Colorado’s best-kept billion-dollar secret

David Lewis //April 21, 2011//

Colorado’s best-kept billion-dollar secret

David Lewis //April 21, 2011//

IHS just may be the fastest growing billion-dollar, Big Board-traded, Colorado-based business you never heard of.

“People often say IHS is the best-kept secret in Colorado, and I think there’s some truth in that,” chairman and CEO Jerre L. Stead says.
IHS could have won this year’s ACG Outstanding Corporate Growth Award on the numbers. The award recognizes companies with annual sales exceeding $100 million that have exhibited steady growth for at least five years, so the company’s income statement alone easily would have made the Englewood-based information, analysis and consulting company an outstanding choice.

And it must be noted that a business that operates in 57 languages in more than 170 countries can be of interest in addition to the numbers, impressive as they are.

IHS could maintain headquarters almost anyplace. So why Colorado?

“Once we get people here, they never leave,” Stead says.

Getting back to the numbers for a moment, IHS’ net income grew to a record $141.3 million in the year ended Nov. 30, while the company’s revenue rose to $1.075 billion, breaking the billion-dollar barrier for the first time.

Yet, the company’s big growth spurt began right around the time of the award’s five-year timetable. Prior to 2005, IHS (formerly Information Handling Services) had been a privately held company with a data portfolio that leaned heavily toward energy-related information.

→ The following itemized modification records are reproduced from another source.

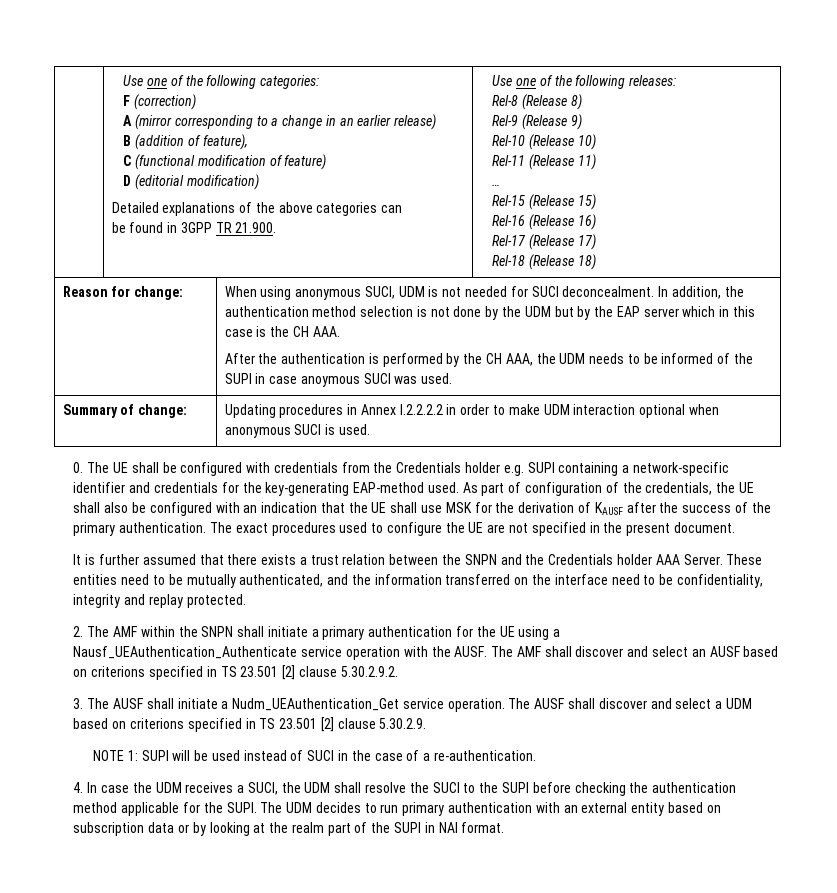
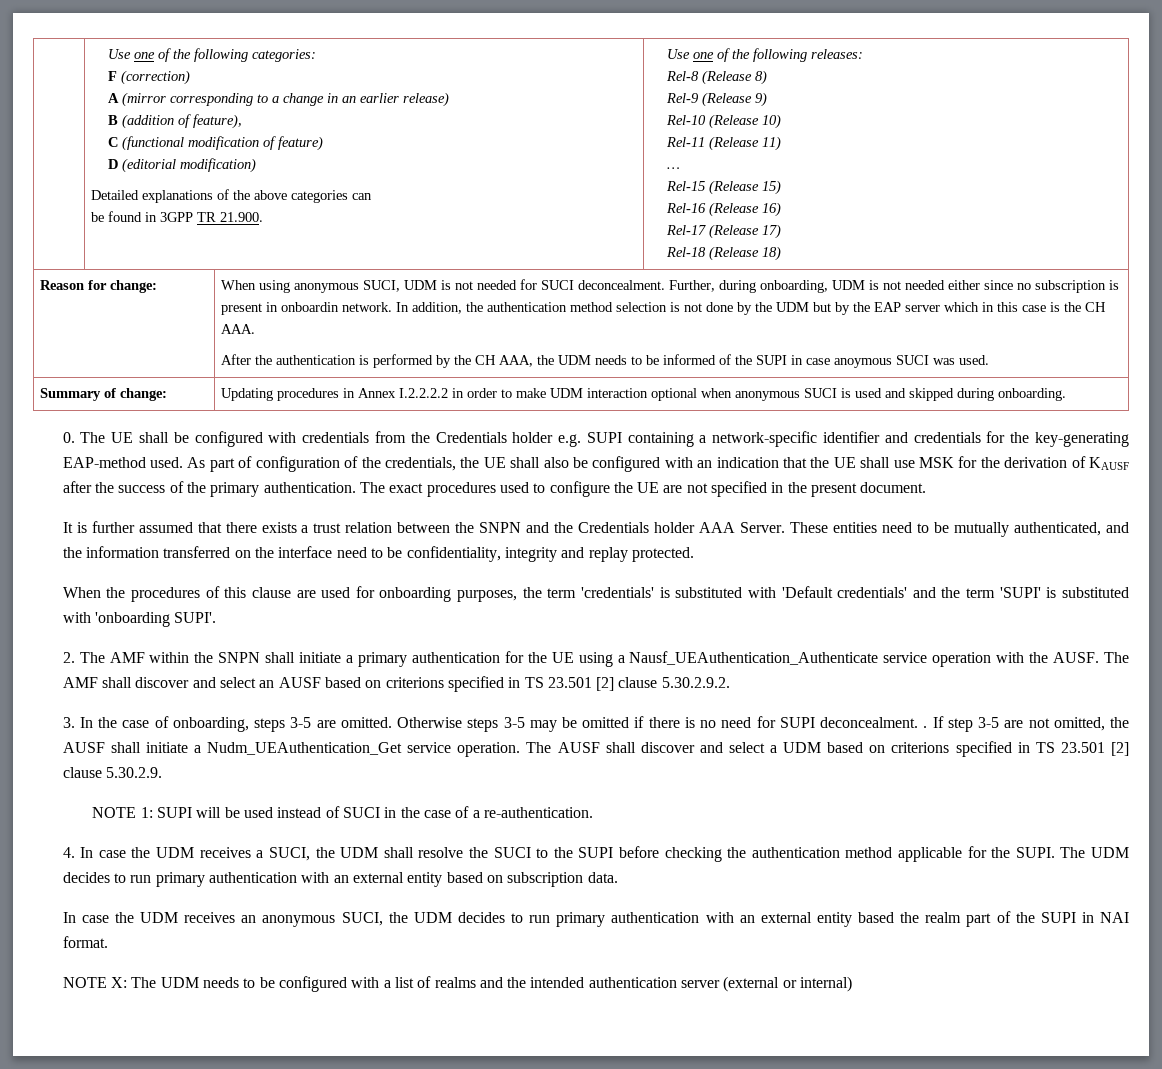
+ Further, during onboarding, UDM is not needed either since no subscription is present in onboardin network.
- Summary of change: | Updating procedures in Annex I.2.2.2.2 in order to make UDM interaction optional when anonymous SUCI is used.
+ Summary of change: | Updating procedures in Annex I.2.2.2.2 in order to make UDM interaction optional when anonymous SUCI is used and skipped during onboarding.
+ When the procedures of this clause are used for onboarding purposes, the term 'credentials' is substituted with 'Default credentials' and the term 'SUPI' is substituted with 'onboarding SUPI'.
- 3. The AUSF shall initiate a Nudm_UEAuthentication_Get service operation.
+ 3. In the case of onboarding, steps 3-5 are omitted. Otherwise steps 3-5 may be omitted if there is no need for SUPI deconcealment. . If step 3-5 are not omitted, the AUSF shall initiate a Nudm_UEAuthentication_Get service operation.
- The UDM decides to run primary authentication with an external entity based on subscription data or by looking at the realm part of the SUPI in NAI format.
+ The UDM decides to run primary authentication with an external entity based on subscription data.
+ In case the UDM receives an anonymous SUCI, the UDM decides to run primary authentication with an external entity based the realm part of the SUPI in NAI format.
+ NOTE X: The UDM needs to be configured with a list of realms and the intended authentication server (external or internal)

In 2004-2005, a series of changes pointed the company in its present arc. IHS went public, going straight to the New York Stock Exchange. The company asked Stead, the executive chairman, to step into the CEO role as well. And five years ago it began a series of acquisitions that enabled it to build a strategy around diversification into five arenas.

“We laid out four information domains we wanted to be global leaders in: security, environment, product life cycle and energy,” Stead says, “and encompassing all of those was micro- and macroeconomics. You can put every acquisition that we have made into one of those five categories.”
These acquisitions have included some of the crown jewels of the information business, notably Jane’s Information Group, the defense and security data and analysis leader, and Lloyd’s Register-Fairplay, ditto in the maritime industries.

Also, IHS revenue grew from about $450 million before going public to today’s guidance of $1.24 billion for fiscal year 2011.

“We laid out a road map of continued progress on that road, and we’re very proud to be a $1 billion-plus corporation with headquarters in Colorado, and, I would have to say, even more proud to be a $5.5 billion market-cap company headquartered out of Colorado.”

Stead also notes that, since IHS’ initial public offering in November 2005, the company has scored the third-highest return to shareholders among all IPO offerings worldwide with a starting market capitalization of $1 billion or more.

“It has been said, and we believe it is accurate, that we are the ninth- or 10-largest private database company in the world,” Stead says.

Also, “You know, we’re blessed that about 80 percent of our revenue is subscription-based, which means our customers pay us upfront at the time they renew, so we have a very good view of who those customers are, what the renewals are, when they’ll come up, and what the expected price realization is.”

Here are a few more IHS numerals: 11 people report to Stead; the company keeps to a maximum of six administrative levels from top to bottom; 97 percent of employees responded to the company’s most recent Colleague Engagement Survey, the highest percentage ever tallied by human resources consultant Kenexa; 70 percent of them added written comments, “and we got through all those, too,” Stead says. “We give them 100 percent feedback each year.”

IHS registers 10 percent average organic growth, with average acquisition growth of about 8.5 percent. (IHS reports acquisitive growth the first year after an acquisition.)

IHS annually reports these statistics as well as exchange rate impact: “If the currency was today what it was three years ago we would actually be about a $90 million larger company in revenue reporting than we are now,” Stead says.

IHS reports about 4,400 worldwide “colleagues,” or employees, an increase of nearly 100 percent in three years.

How many are in sales? Stead is asked.

“Six hundred twenty-one,” he answers “That’s a number I stay very current with.”